I’m leading off with a film that has become a classic. Bonnie And Clyde (1967) is used in film classes. The laid back outlaw couple seem like just folks until they start killing people along with robbing banks. The public considered them in the Robin Hood class for quite a while. Warren Beatty and Faye Dunaway are spot on as the happy couple. This is about the first film to show what a shooting is really like as the Marshalls open up on the gang and there’s enough blood and gore for several movies. It’s done in slow motion and you probably haven’t forgotten it. 

There Was a Crooked Man (1970). In fact there are many in this, the only Western directed by Joseph Mankiewicz. Kirk Douglas is Paris Pittman, about as bad a guy as you’ll find in the old or new west. He robs people then kills his gang members so he won’t have to share the loot. Henry Fonda is Sheriff Lopeman, who spends most of the movie trying to catch Pittman. Pittman hides his take in a nest of rattlesnakes in the desert. Great idea, huh? Well, he gets bitten pulling the money out and when Lopeman finds him he’s already dead. Lopeman loads up Pittman and the money and heads back to town. But there’s another twist and you won’t find it here!
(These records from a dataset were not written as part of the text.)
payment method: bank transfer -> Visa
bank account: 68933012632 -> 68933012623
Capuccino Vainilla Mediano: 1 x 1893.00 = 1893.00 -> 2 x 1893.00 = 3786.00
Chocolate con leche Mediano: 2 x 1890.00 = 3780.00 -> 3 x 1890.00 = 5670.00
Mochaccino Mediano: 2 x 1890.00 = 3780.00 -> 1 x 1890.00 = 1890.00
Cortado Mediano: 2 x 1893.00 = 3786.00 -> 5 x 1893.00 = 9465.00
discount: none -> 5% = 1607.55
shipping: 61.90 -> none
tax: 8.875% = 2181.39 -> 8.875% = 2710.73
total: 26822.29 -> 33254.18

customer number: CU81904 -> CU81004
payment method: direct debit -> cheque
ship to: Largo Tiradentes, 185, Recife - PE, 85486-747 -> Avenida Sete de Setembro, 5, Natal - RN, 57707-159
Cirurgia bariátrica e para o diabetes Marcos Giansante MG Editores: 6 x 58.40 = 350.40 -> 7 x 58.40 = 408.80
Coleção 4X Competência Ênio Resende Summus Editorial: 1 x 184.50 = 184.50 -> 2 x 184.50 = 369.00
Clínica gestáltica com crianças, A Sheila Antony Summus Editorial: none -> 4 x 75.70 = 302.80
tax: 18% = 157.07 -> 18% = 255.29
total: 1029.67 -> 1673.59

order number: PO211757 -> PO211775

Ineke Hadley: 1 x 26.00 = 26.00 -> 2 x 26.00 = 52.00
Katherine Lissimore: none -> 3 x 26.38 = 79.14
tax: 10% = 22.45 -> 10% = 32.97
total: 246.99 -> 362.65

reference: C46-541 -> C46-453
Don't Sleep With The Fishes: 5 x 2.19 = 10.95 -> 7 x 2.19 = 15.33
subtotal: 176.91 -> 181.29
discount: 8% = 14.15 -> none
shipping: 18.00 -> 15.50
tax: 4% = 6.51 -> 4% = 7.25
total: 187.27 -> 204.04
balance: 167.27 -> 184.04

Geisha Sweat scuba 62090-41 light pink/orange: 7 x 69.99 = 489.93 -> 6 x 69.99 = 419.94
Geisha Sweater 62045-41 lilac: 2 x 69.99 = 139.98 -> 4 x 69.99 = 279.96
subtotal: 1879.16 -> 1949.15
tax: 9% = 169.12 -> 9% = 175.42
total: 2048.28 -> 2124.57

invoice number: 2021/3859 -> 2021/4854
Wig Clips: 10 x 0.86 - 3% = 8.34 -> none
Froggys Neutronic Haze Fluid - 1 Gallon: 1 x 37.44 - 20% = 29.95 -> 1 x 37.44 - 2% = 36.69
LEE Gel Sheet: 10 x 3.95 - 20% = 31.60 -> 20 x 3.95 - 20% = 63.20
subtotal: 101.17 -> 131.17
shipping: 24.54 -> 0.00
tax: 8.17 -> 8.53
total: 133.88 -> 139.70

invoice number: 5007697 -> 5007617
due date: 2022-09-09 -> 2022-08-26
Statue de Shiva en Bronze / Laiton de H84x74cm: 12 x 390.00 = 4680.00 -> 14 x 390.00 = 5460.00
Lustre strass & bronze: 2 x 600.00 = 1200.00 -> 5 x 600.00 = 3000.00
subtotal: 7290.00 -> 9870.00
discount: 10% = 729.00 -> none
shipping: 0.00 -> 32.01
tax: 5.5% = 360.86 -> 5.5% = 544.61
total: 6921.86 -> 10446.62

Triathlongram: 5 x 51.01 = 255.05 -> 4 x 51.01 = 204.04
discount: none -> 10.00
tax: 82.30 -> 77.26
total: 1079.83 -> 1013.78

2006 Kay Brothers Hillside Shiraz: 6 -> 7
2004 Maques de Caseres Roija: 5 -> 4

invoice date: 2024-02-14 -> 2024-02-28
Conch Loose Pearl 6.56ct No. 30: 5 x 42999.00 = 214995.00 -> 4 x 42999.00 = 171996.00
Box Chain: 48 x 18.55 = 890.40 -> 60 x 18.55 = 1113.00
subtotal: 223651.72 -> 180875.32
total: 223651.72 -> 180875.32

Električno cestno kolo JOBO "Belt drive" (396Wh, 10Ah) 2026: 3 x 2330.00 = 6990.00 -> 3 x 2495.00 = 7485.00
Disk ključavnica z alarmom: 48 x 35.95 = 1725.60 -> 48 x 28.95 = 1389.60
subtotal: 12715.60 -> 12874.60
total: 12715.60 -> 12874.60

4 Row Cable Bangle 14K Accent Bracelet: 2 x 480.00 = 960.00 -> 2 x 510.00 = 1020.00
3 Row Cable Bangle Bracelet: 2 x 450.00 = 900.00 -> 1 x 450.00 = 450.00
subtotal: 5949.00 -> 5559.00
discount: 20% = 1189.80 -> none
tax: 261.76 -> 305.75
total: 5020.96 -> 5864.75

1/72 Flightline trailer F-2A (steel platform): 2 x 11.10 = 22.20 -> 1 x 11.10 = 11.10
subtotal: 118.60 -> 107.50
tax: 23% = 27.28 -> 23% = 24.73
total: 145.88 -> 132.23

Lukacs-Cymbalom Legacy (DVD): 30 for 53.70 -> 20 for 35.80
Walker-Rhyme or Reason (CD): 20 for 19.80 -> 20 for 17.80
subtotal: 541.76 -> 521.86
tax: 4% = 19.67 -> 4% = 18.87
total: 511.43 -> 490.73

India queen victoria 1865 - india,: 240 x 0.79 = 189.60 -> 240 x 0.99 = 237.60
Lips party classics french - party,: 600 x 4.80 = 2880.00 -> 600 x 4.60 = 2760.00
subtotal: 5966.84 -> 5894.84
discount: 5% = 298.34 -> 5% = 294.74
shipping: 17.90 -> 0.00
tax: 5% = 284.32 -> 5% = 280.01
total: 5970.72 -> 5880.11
What’s Up Doc? (1972) lets Benton use his comedy chops for a nice change. Ryan O’Neal plays Music Professor Howard Bannister, Madeline Kahn is his tightly wound lady friend Eunice Burns and Barbra Streisand is the quirky Judy Maxwell. There are all kinds of hijinks involving four identical bags on the same floor of the same hotel. Of course they are picked up by the wrong people and chases ensue. Judy’s father Judge Maxwell attempts to sort this out without much luck. When Howard apologizes to Judy for his earlier actions, she says “Love means you never have to say you’re sorry” and he responds “That’s the dumbest thing I’ve ever heard”.

Superman (1978) is the first of many films about the guy from Krypton. Christopher Reeve is in this one and the next three and most think of him when they think of Superman. This film even has Marlon Brando has the caped wonder’s father. Adopted by poor Kansas farmers, he becomes a reporter as Clark Kent, concealing his super abilities. He woos Lois Lane (Margot Kidder) who is rather slow to catch on to his dual identities. Remember that this film is way before computer special effects.

The Ice Harvest (2005) is maybe a film noir and maybe a dark comedy and maybe can’t seem to decide what it is. John Cusak stars as Charlie Angst, sometimes low grade criminal, and Billy Bob Thornton (always a hoot!) as thuggish Vic Cavanagh. The story is too complicated to summarize here; it is not Mr. Benton’s moment of glory.

All of the films in this article are available somewhere. All are for grown-ups except Superman, which is pretty much okay for all ages. I am well aware that Robert Benton had collaborators on most of these screenplays. They took up too much space.